Vir.Mueller Architects
Getting into architecture seemed natural for Pankaj Gupta and his wife Christine Mueller Gupta, both of whom had architects in their family and shared a love for design. The duo completed their architecture degrees (he from Yale, she from Harvard) and worked in renowned architectural firms.
It was when they met in Boston that their shared passion for the field and eagerness to test out their ideas inspired them to launch their own company, Vir.Mueller Architects, in 2003 in the American city. “We wanted to create a kind of body of thoughtful, considerate, carefully detailed work that would stand the test of time,” says Gupta, who is also a professor at the University of Virginia School of Architecture.
They moved their practice from Boston—where they worked on a private library and a house for economist Esther Duflo—to New Delhi in 2006. While the “cultural and contextual transformation” was a challenge, it did shed light on the need to create social equity and urban justice.

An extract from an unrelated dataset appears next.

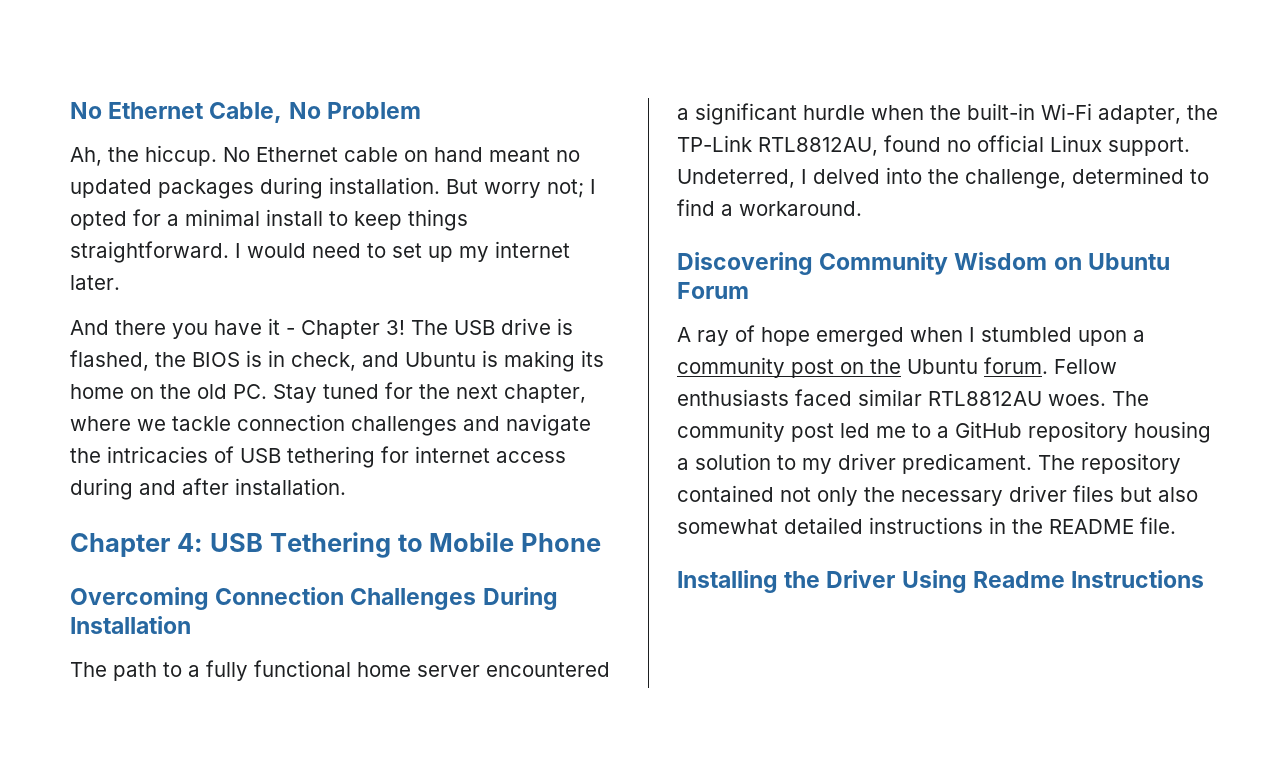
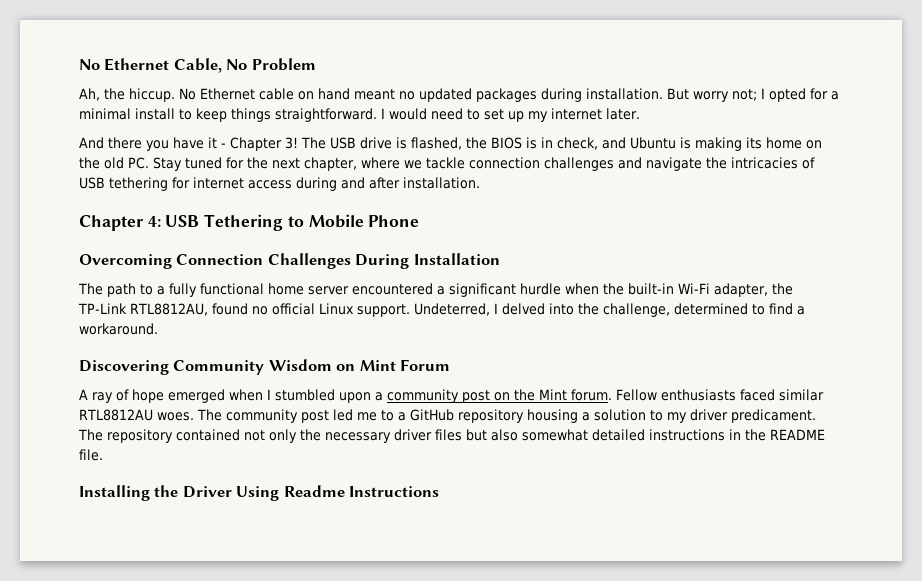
- Discovering Community Wisdom on Ubuntu Forum
+ Discovering Community Wisdom on Mint Forum
- A ray of hope emerged when I stumbled upon a community post on the Ubuntu forum.
+ A ray of hope emerged when I stumbled upon a community post on the Mint forum.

Since then, the firm has worked on a range of commissions in India, including a flagship campus for Ahmedabad University, toilet sanitation prototypes for the National Foundation for India, as well as residential and office projects in Noida, Mumbai and New Delhi.
While their work has won them many accolades, including the Fritz-Höger Award for Excellence in Brick Architecture, their mission is centred around service to a place and community.
One of their ongoing projects is the Humayun’s Tomb Site Museum in New Delhi for the Aga Khan Trust for Culture, which is the first contemporary museum in India to be built on a World Heritage Site.
Humility, consideration of the human resources and awareness of the material culture of a place are rooted in their design philosophy. “I think we extract very painstakingly, very slowly the DNA of what the architecture will be from these inferences that have to do with site, context and client mission,” says Gupta.
Gupta believes social equity and environmental justice need to be addressed as the polarisation and divide between the haves and have-nots in cities continues to widen. “The biggest challenge in the decades to come will be this growing disparity of urban amenity or urban discrimination between social classes,” he says.